Activity: A copy is needed of each line in the records that has the word "discount".

Data:
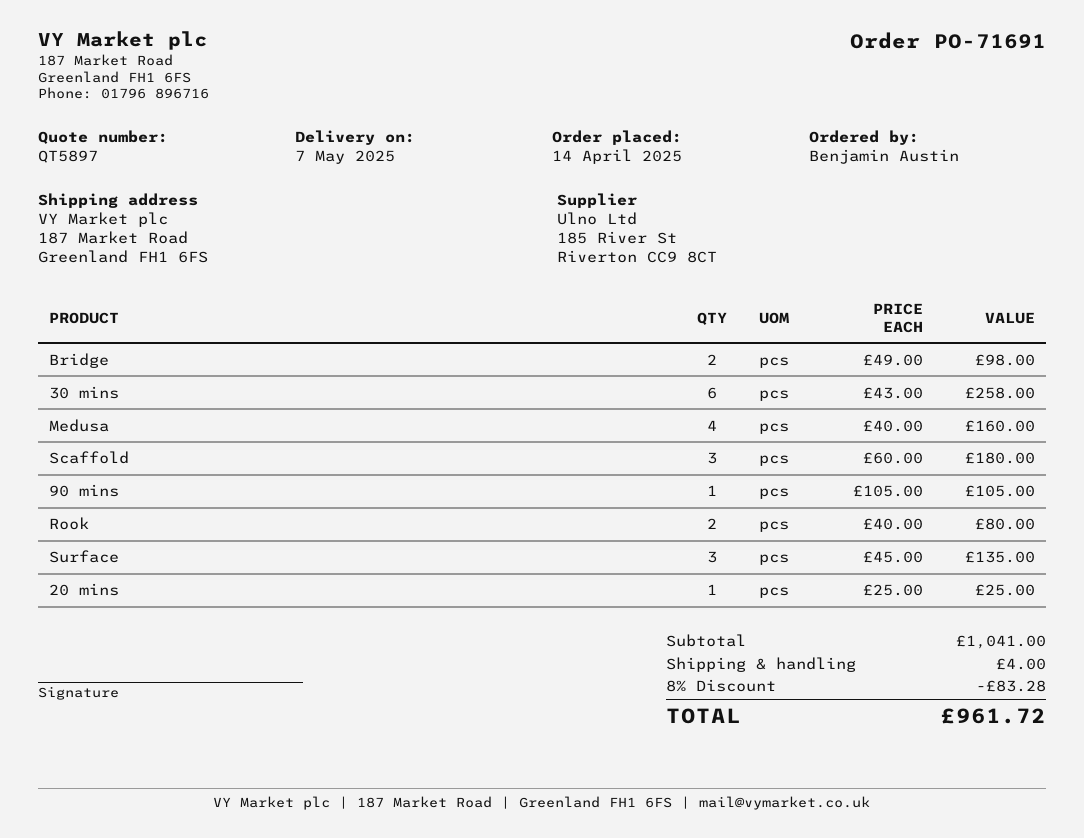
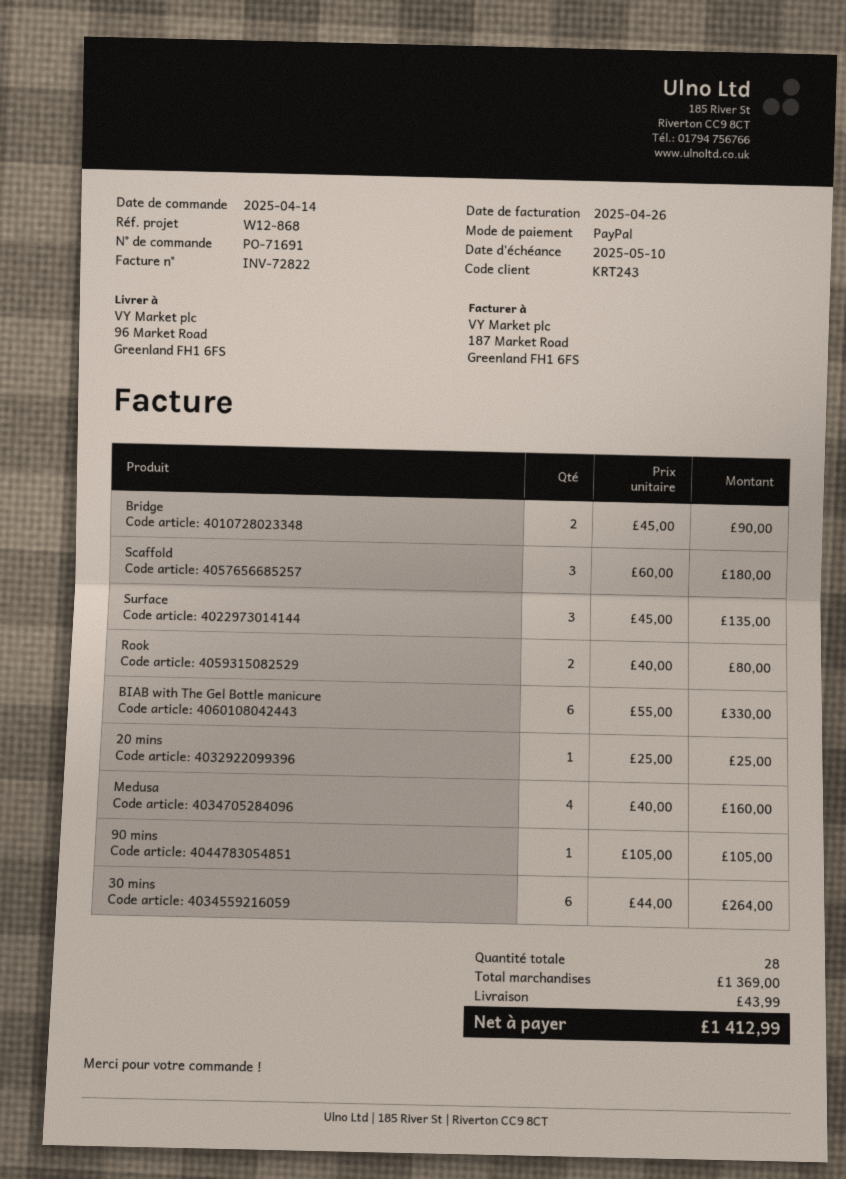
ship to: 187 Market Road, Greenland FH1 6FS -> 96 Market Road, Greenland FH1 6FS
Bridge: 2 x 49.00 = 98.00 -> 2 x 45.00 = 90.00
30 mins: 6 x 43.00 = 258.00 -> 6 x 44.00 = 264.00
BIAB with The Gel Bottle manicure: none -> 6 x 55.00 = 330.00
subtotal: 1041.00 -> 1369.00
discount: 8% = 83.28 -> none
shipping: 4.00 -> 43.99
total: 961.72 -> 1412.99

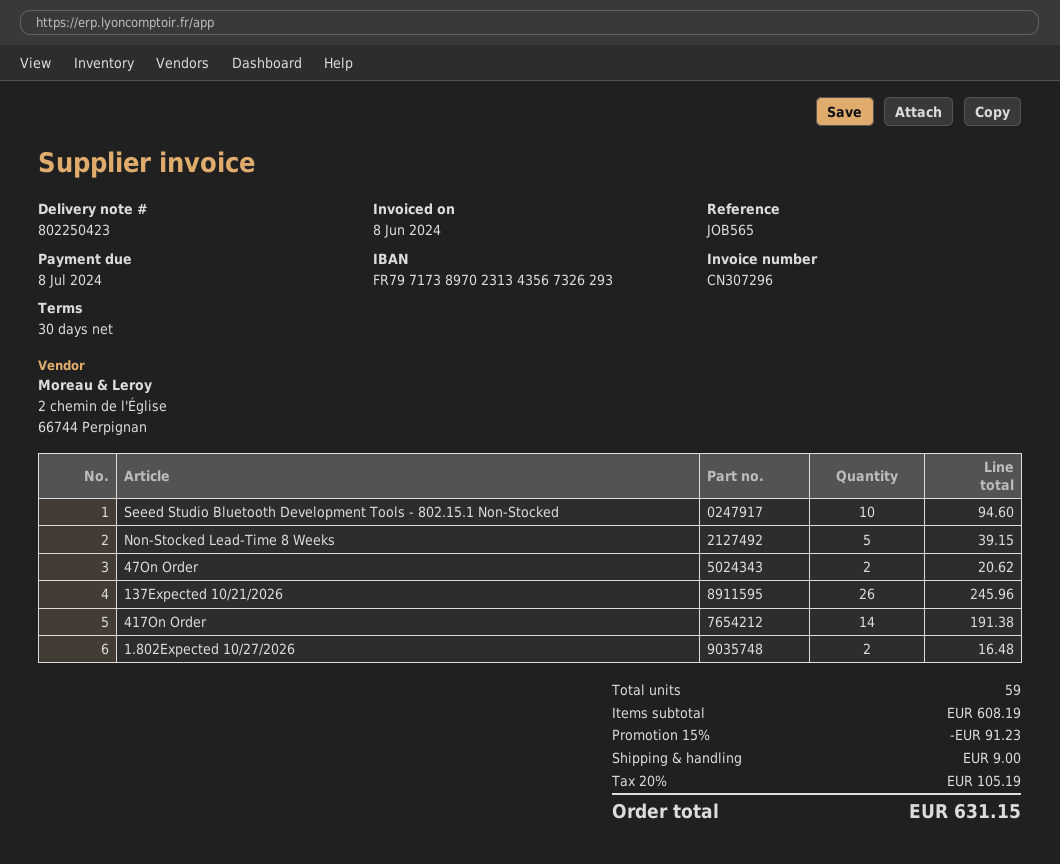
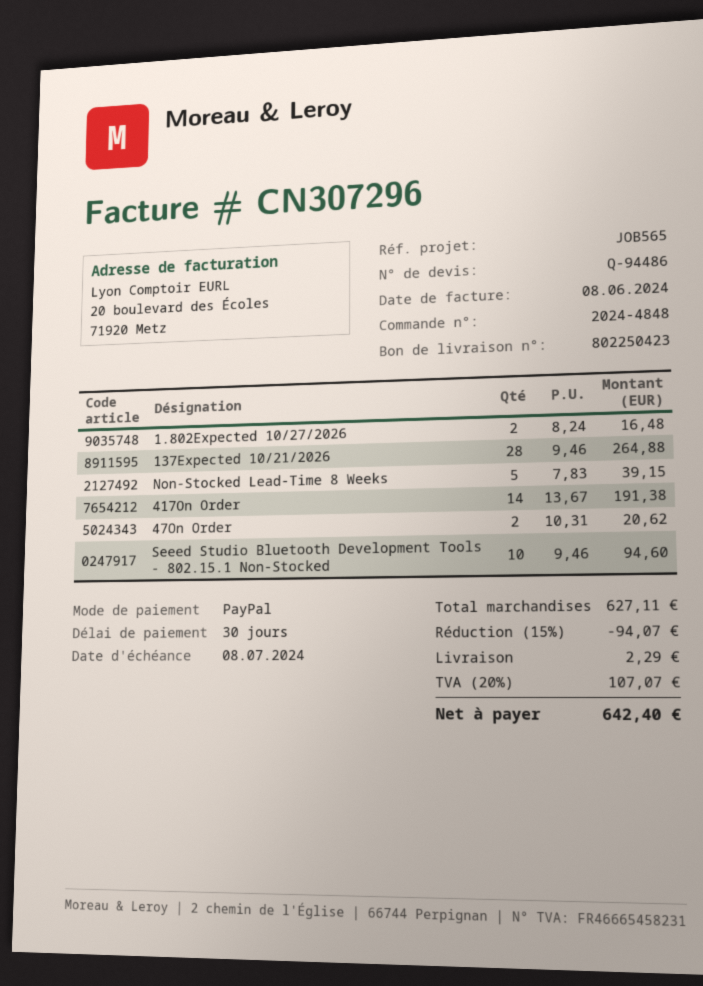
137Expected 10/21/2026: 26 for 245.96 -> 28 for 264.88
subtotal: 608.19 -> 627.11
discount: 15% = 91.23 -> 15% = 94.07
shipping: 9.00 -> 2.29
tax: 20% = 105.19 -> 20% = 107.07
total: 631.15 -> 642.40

Answer section:
discount: 8% = 83.28 -> none
discount: 15% = 91.23 -> 15% = 94.07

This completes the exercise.